In the past you could block users from accessing sites at work by configuring the proxy/firewall. Don't want them looking at Facebook, block Facebook at the proxy. Don't want them trawling torrent sites at work? Block the traffic at the perimeter. Don't want them looking at porn, gambling, or sports sites? Block the traffic at the perimeter. If a computer was connected to the organizational network, all the traffic had to go through a gateway you controlled on the perimeter network. Although there were a few smart users who got around this restriction by using TOR, for the most part administrators could enforce an "acceptable use" policy when it came to browsing at the network level. Users didn't browse verboten sites because they were incapable of doing so.


So how does "acceptable use" work in an age of BYOD? If the devices are all using the organizational network, it's not a problem. You can still block traffic at the network level. However increasing numbers of BYOD devices come with their own internet connections. You can't block someone from visiting Facebook at the perimeter if they're using their own connection to route around your blockade.


This is one of the many challenges that organizations that allow BYOD face.  Organizations restrict browsing for a variety of reasons. Productivity is definitely part of the reason, but hostile workplace lawsuits are also more possible if BYOD users start browsing some of the darker places of the internet.

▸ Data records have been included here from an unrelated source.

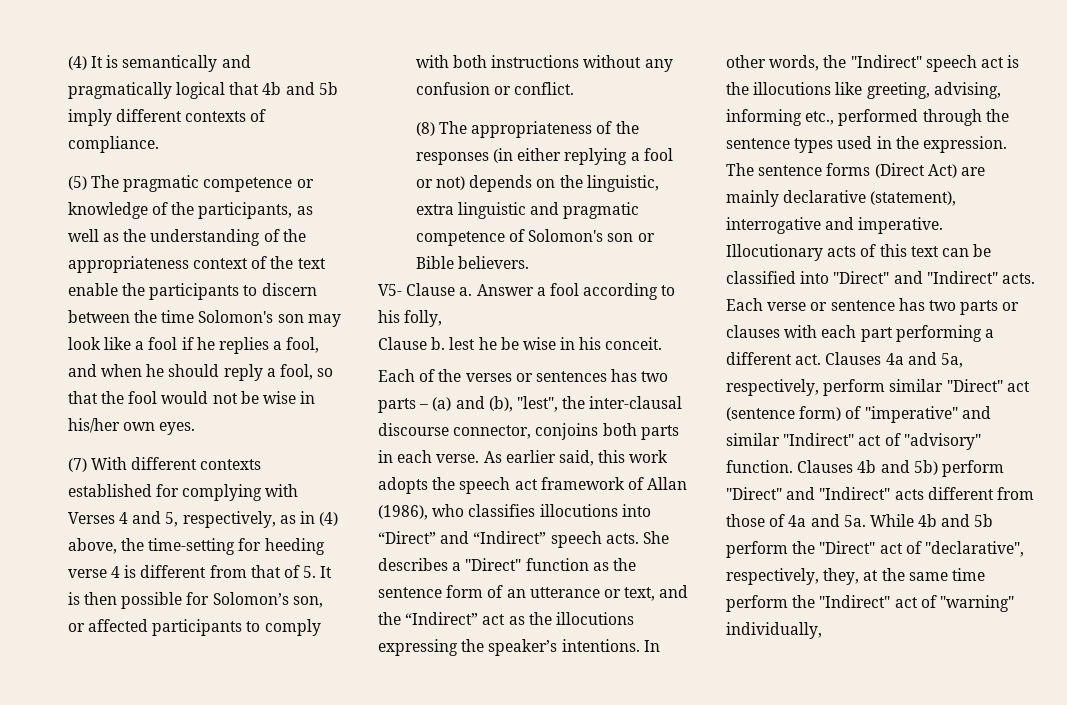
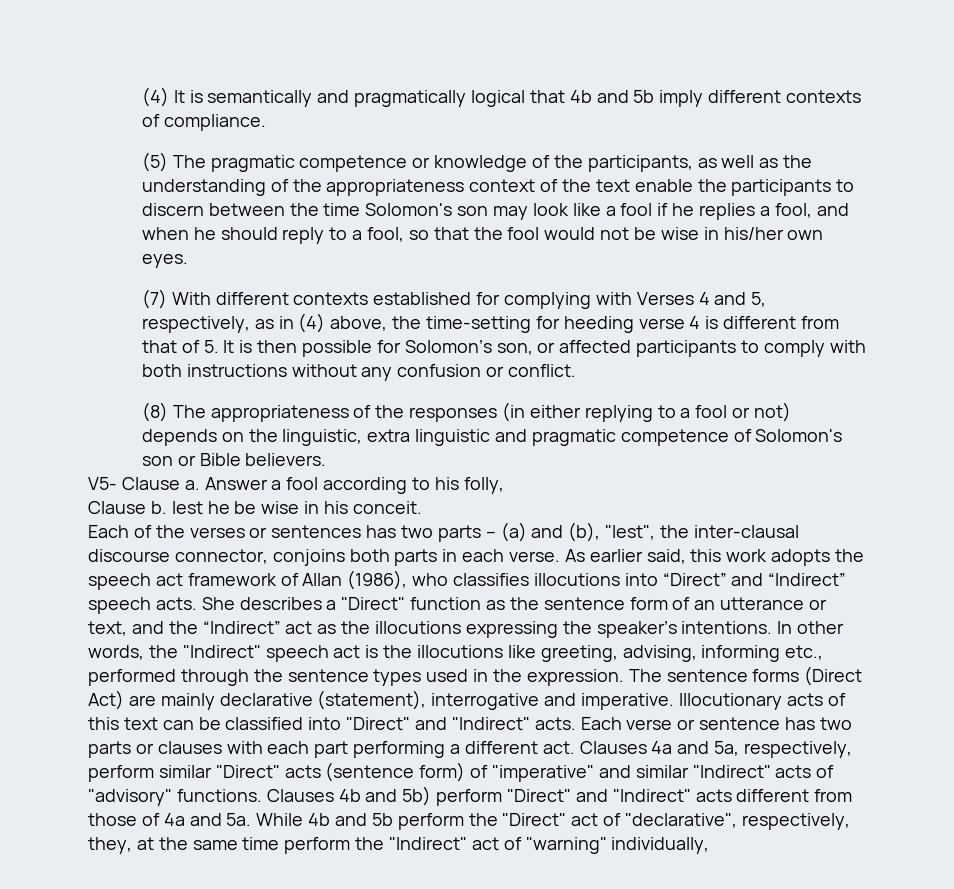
- (5) The pragmatic competence or knowledge of the participants, as well as the understanding of the appropriateness context of the text enable the participants to discern between the time Solomon's son may look like a fool if he replies a fool, and when he should reply a fool, so that the fool would not be wise in his/her own eyes.
+ (5) The pragmatic competence or knowledge of the participants, as well as the understanding of the appropriateness context of the text enable the participants to discern between the time Solomon's son may look like a fool if he replies a fool, and when he should reply to a fool, so that the fool would not be wise in his/her own eyes.
- (8) The appropriateness of the responses (in either replying a fool or not) depends on the linguistic, extra linguistic and pragmatic competence of Solomon's son or Bible believers.
+ (8) The appropriateness of the responses (in either replying to a fool or not) depends on the linguistic, extra linguistic and pragmatic competence of Solomon's son or Bible believers.
- Clauses 4a and 5a, respectively, perform similar "Direct" act (sentence form) of "imperative" and similar "Indirect" act of "advisory" function.
+ Clauses 4a and 5a, respectively, perform similar "Direct" acts (sentence form) of "imperative" and similar "Indirect" acts of "advisory" functions.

What will complicate matters is that when people use their own internet connections to browse verboten sites, there won't be any proxy logs to confirm or deny that the activity occurred.


It would be nice to assume that people will simply follow the rules and not browse problematic sites, but the reality is that people have a different perception of what constitutes "acceptable usage" when they are using their own device.
Prior to allowing open slather BYOD in your organization, remember that a many of the existing policies regarding acceptable use and behavior are going to need to be revisited.